On Mon, Aug 19, 2013 at 11:38 AM, Leyla Jael García Castro <
leylajael@gmail.com> wrote:

> Hi Robert, all,
>
> Would you also recommend to have two annotations if the annotators are
> software agents?
>
> Let me describe the scenario. An agent A takes a portion of text from
> resource R, and sends it to an entity recognition tool E so E will identify
> some terms and will associate them to a concept in an ontology. At the end
> A parses what is retrieved from E and serializes the annotation(s).
>
> Using PAV, I ended up with something similar to what Paolo proposed for
> Darwin's case, <annotation> pav:authoredBy <E>, and <annotation>
> pav:createdBy <A>. Using OA, two annotations would be the way? If possible,
> I rather to have only one annotation.
>
> Thanks,
> Leyla
>
>
>
> On Mon, Aug 19, 2013 at 4:10 PM, Robert Sanderson <azaroth42@gmail.com>wrote:
>
>> Sorry for jumping in late, I was on vacation last week and offline.
>>
>> To quickly re-express the requirement:  There is a physical object
>> with some text (by Author A), and an annotation written on the object
>> about that text (by Darwin). That physical annotation is transcribed
>> as a digital annotation (by Student 1).

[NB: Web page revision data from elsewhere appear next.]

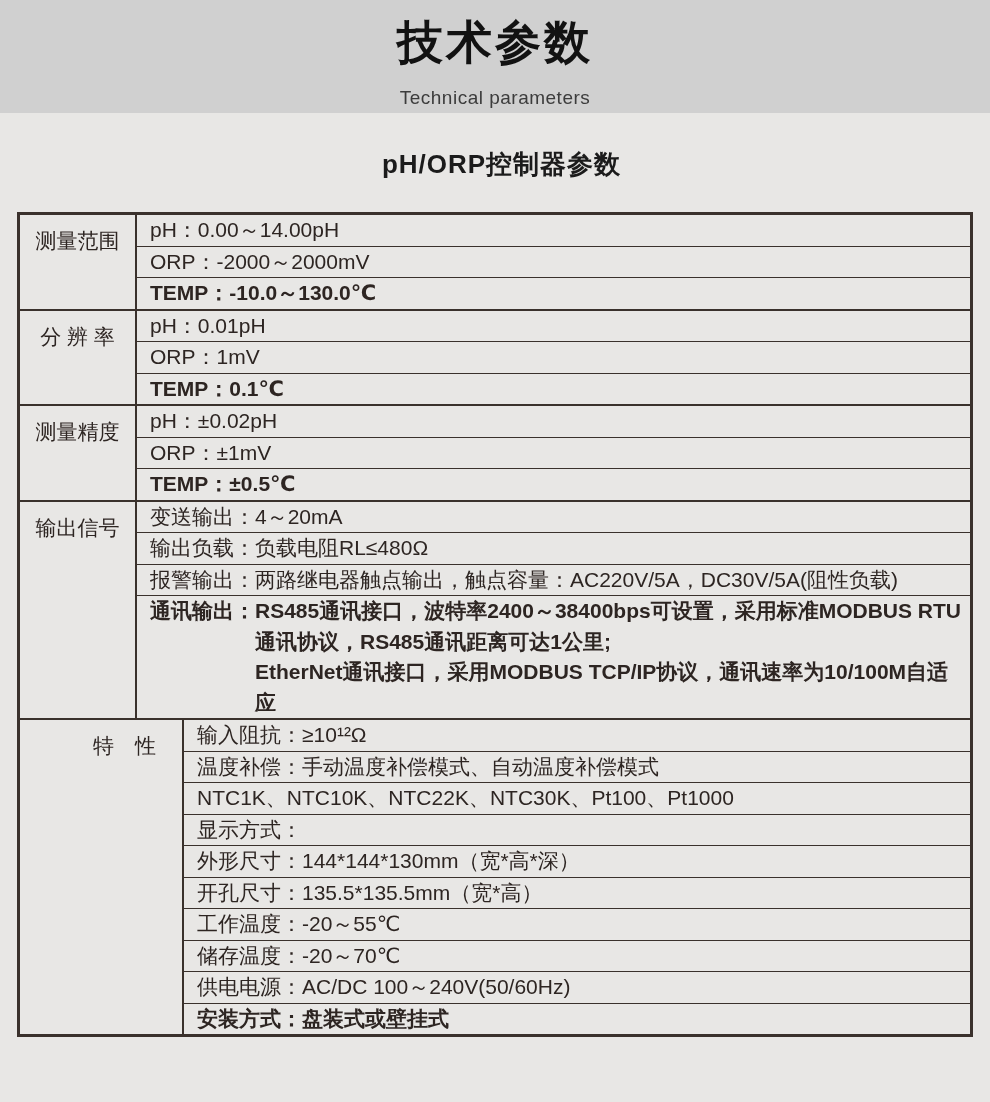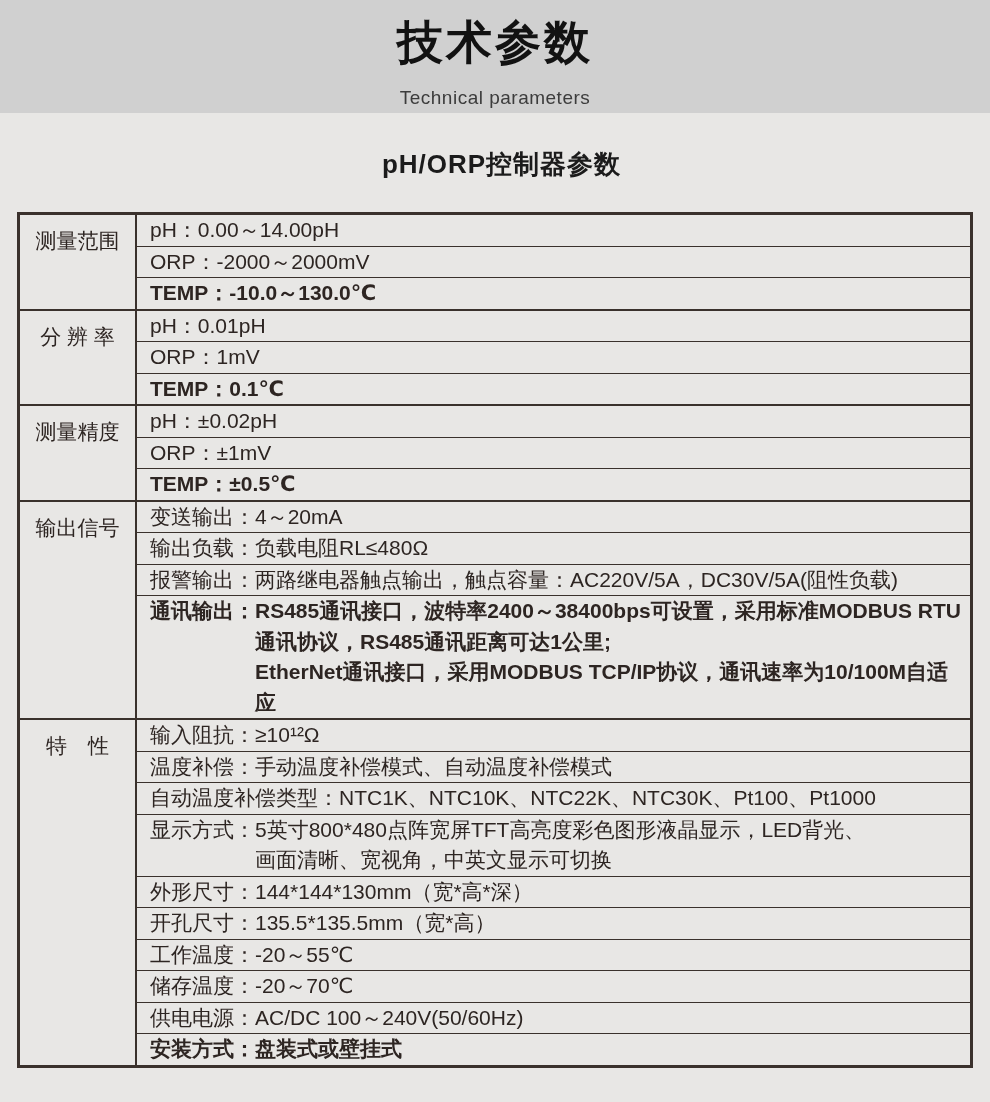"特 性" .tsection:last-child { margin-left: none -> 47px }
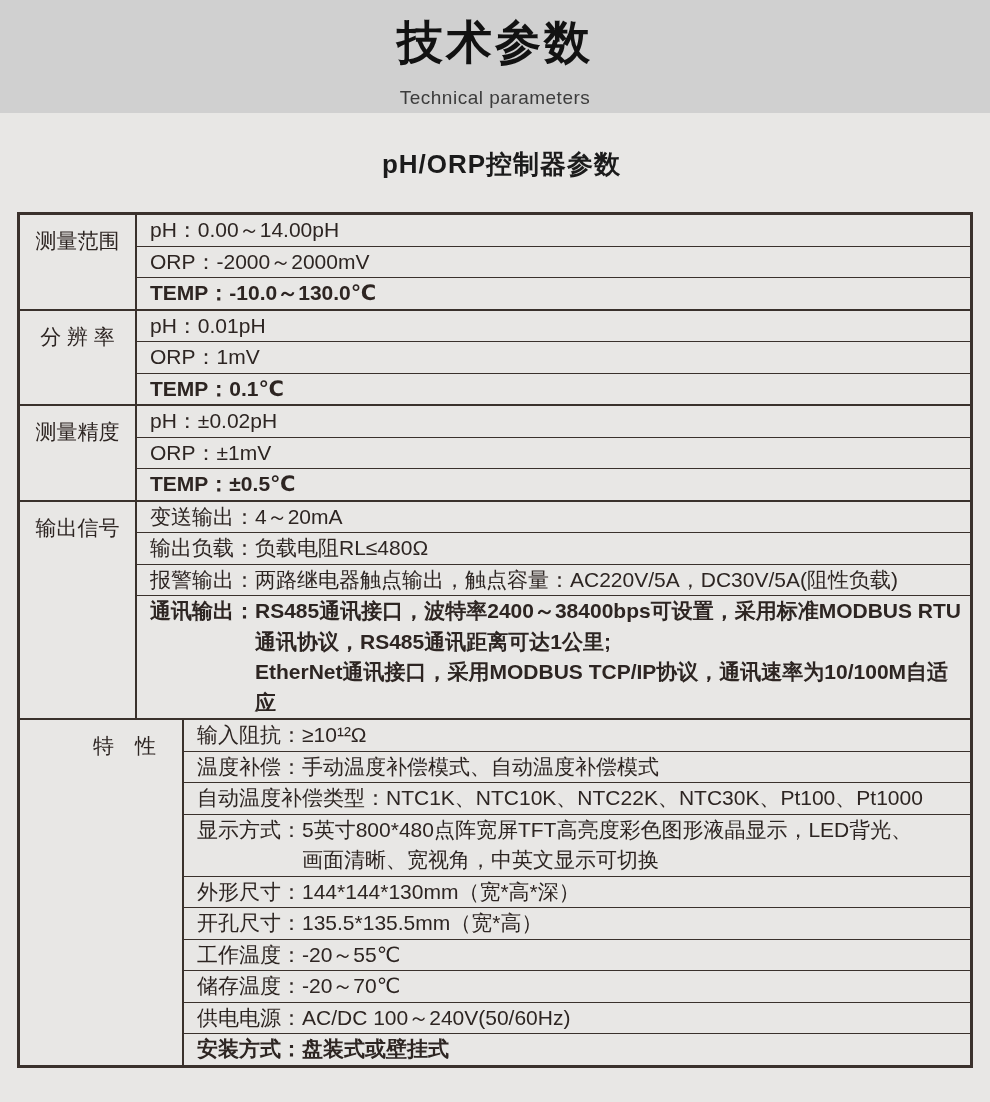"自动温度补偿类型：" span.lbl { html: <span>自动温度补偿类型：</span> -> none }
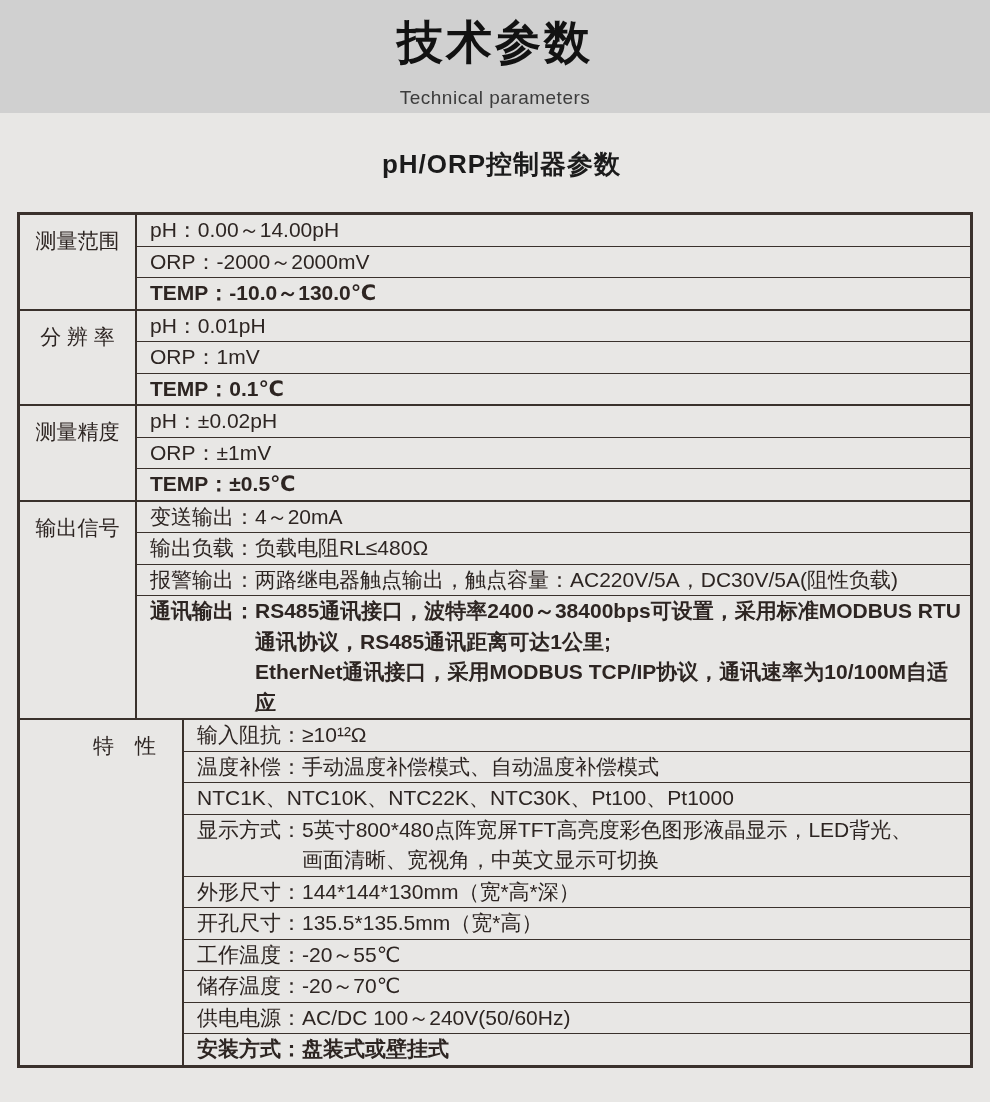"5英寸800*480点阵宽屏TFT高亮度彩色图形液晶显示，LED背光、" span.val { html: <span>5英寸800*480点阵宽屏TFT高亮度彩色图形液晶显示，LED背光、 画面清晰、宽视角，中英文显示可切换</span> -> none }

Maintaining all of the actors
>> and objects is important.
>>
>> To me this is multiple annotations, but slightly different from the
>> ones that Stian proposes.
>>
>> Actors: AuthorA, Darwin, Student1
>> Objects: PhysicalTextWrittenByAuthorA, PhysicalTextWrittenByDarwin,
>> DigitalTextTranscribedByStudent1, (and potentially the physical page
>> on which the physical texts were written)
>>
>> Annotation 1 records that there is some text of Author A, and some
>> text of Darwin, with a link between the two (the Annotation).
>>
>> <anno1> a oa:Annotation ;
>>   oa:hasBody <uuid1> ;    // PhysicalTextWrittenByDarwin
>>   oa:hasTarget <uuid2> ;  // PhysicalTextWrittenByAuthorA
>>   oa:motivation oa:commenting ;
>>   oa:annotatedBy <darwin> .
>>
>> <uuid1> a xxx:PhysicalText ;
>>   dc:creator <darwin> .
>>
>> <uuid2> a xxx:PhysicalText ;
>>   dc:creator <authorA> .
>>
>> This is the model of the real world physical object.  Darwin wrote
>> some text about something that AuthorA wrote, and by the act of
>> writing it on the object it's an Annotation thus Darwin is the
>> annotator and the motivation is commenting (or similar).  However
>> these are /physical/ things, not the digital transcription.  As with
>> any RDF description of real world objects or concepts, there's a
>> disconnect between the description and the thing itself.
>>
>> And thus we need the transcription as a separate digital annotation:
>>
>> <anno2> a oa:Annotation ;
>>   oa:hasBody <transcription.txt> ;  // DigitalTextTranscribedByStudent1
>>   oa:hasTarget <uuid1> ;
>>   oa:motivation domeo:transcribing ;
>>   oa:annotatedBy <student1> .
>>
>> <transcription.txt> a cnt:ContentAsText, dcterms:Text ;
>>   cnt:chars "... Darwin's text here ..." .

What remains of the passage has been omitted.